Somewhere in here I made friends with Mary Helms and her boyfriend Martin Cose, who were seniors. This is important later, as Mary and Martin helped me out before I went to College, and also got me into the SCA -- but that's three years off. We weren't close friends, but ...

That summer my parents decided I needed a job. I was also still in the Boy Scouts, so I had that to keep me busy (didn't go to camp that year). Tim and David (my brothers) were also in the scouts at that point. I wasn't involved in the church youth group. My brothers were, particularly Tim. I got a job at McDonald's that summer. Actually, the job was good for me. Up until then I had tried some other things (mom tried to get me selling Amway -- that was a real bust! and I had been a paper delivery person, but really didn't like doing that), but nothing really stuck.

Working at McDonald's had some advantages as well as the money (ok, minimum wage, but it was something), which I'll mention later.

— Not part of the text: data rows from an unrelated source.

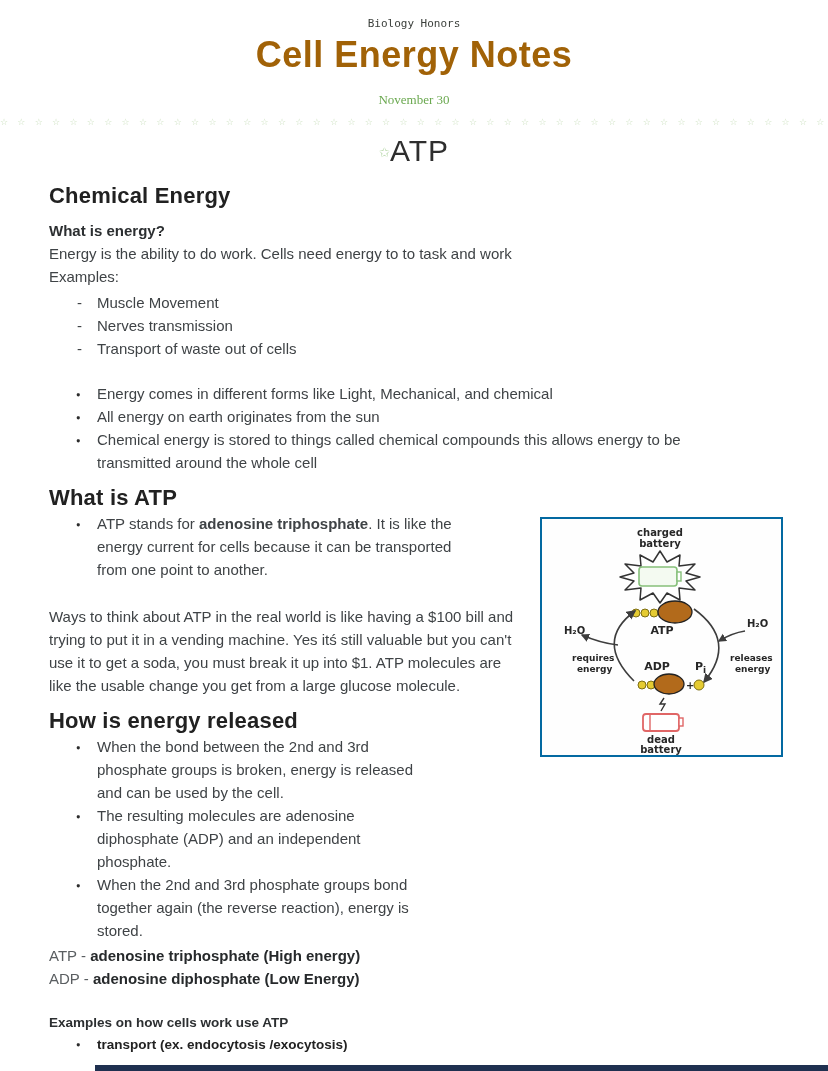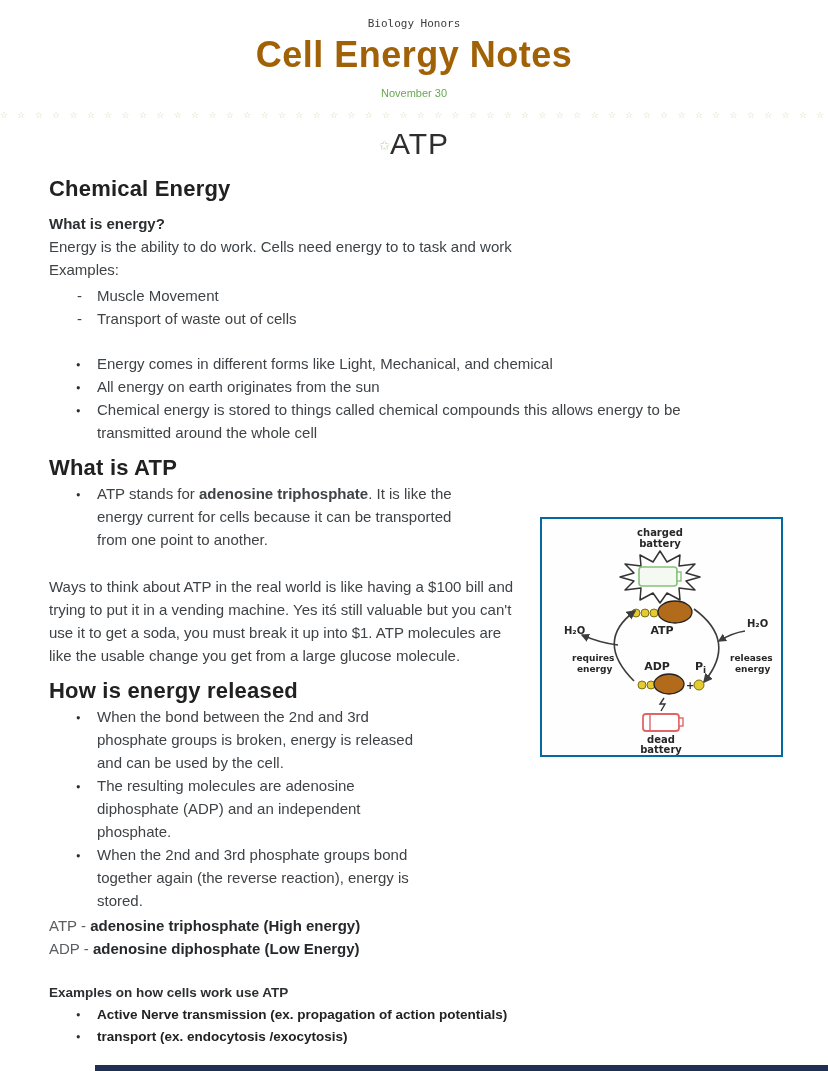--- a/index.html
+++ b/index.html
@@ -11,21 +11,21 @@
     background:#ffffff;
     font-family:"Liberation Sans", sans-serif;
     font-size:15px; line-height:23px;
     color:#3f4346;
     overflow:hidden;
   }
   
   .header { padding-top:17px; text-align:center; }
   .course  { font-family:"DejaVu Sans Mono", monospace; font-size:11px; line-height:14px; color:#3b3f3b; }
   .doc-title { font-size:36px; line-height:42px; font-weight:600; color:#a16207; margin-top:3px; letter-spacing:0.5px; }
-  .doc-date  { font-family:Liberation Sans, sans-serif; font-size:11px; line-height:14px; color:#6aa84f; margin-top:10px; }
+  .doc-date  { font-family:Liberation Serif, serif; font-size:13px; line-height:14px; color:#6aa84f; margin-top:17px; }
   .star-divider {
     margin-top:9px; text-align:center;
     font-size:9px; line-height:12px; letter-spacing:3.4px;
     color:#c9dfbc; white-space:nowrap; overflow:hidden;
   }
   .atp-line { margin-top:4px; text-align:center; font-size:30px; line-height:38px; color:#2e2e2e; letter-spacing:1px; }
   .atp-line .mini-star { font-size:13px; color:#b6d7a8; vertical-align:4px; letter-spacing:0; }
 
   
   .body-col { margin:0 45px 0 49px; }
@@ -87,20 +87,21 @@
 
   <div class="body-col">
 
     <h2 class="sec h2-chem">Chemical Energy</h2>
     <div class="bold-line">What is energy?</div>
     <div class="para">Energy is the ability to do work. Cells need energy to to task and work</div>
     <div class="para">Examples:</div>
 
     <ul class="dash-list">
       <li>Muscle Movement</li>
+      <li>Nerves transmission</li>
       <li>Transport of waste out of cells</li>
     </ul>
 
     <ul class="disc-list gap-top w690">
       <li>Energy comes in different forms like Light, Mechanical, and chemical</li>
       <li>All energy on earth originates from the sun</li>
       <li>Chemical energy is stored to things called chemical compounds this allows energy to be transmitted around the whole cell</li>
     </ul>
 
     <h2 class="sec h2-atp">What is ATP</h2>
@@ -116,21 +117,20 @@
       <li>The resulting molecules are adenosine diphosphate (ADP) and an independent phosphate.</li>
       <li>When the 2nd and 3rd phosphate groups bond together again (the reverse reaction), energy is stored.</li>
     </ul>
 
     <div class="def-line mt2"><span class="plain">ATP - </span><strong>adenosine triphosphate (High energy)</strong></div>
     <div class="def-line"><span class="plain">ADP - </span><strong>adenosine diphosphate (Low Energy)</strong></div>
 
     <div class="examples-block">
       <div class="examples-head">Examples on how cells work use ATP</div>
       <ul class="disc-list small-bold">
-        <li>Active Nerve transmission (ex. propagation of action potentials)</li>
         <li>transport (ex. endocytosis /exocytosis)</li>
       </ul>
     </div>
   </div>
 
   <div class="diagram-box">
     <svg viewBox="0 0 239 236">
       <defs>
         <marker id="ah" markerWidth="7" markerHeight="7" refX="5" refY="3" orient="auto">
           <path d="M0,0 L6,3 L0,6 z" fill="#3d3d3d"></path>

The money was nice, because I could buy a stereo (okay, it was CHEAP, but it worked) and I could buy some records of my own. I had my own room, so I could hide away in there sometimes and play my own music (when I wasn't being forced to "socialize" with the family and watch TV). I finally started discovering rock music (mostly what was on the pop charts, but it was a start). I also fell in love with the writings of J.R.R. Tolkien. Dad had a copy of The Hobbit and The Lord of the Rings, with that really cool cover that was taken from one painting and split over the cover of the trilogy. I went out and found a copy of the poster of that and had it over my bed. I don't think dad knew what to think about this. I don't think I really started reading a lot of fantasy and science fiction at this point, although I knew what it was.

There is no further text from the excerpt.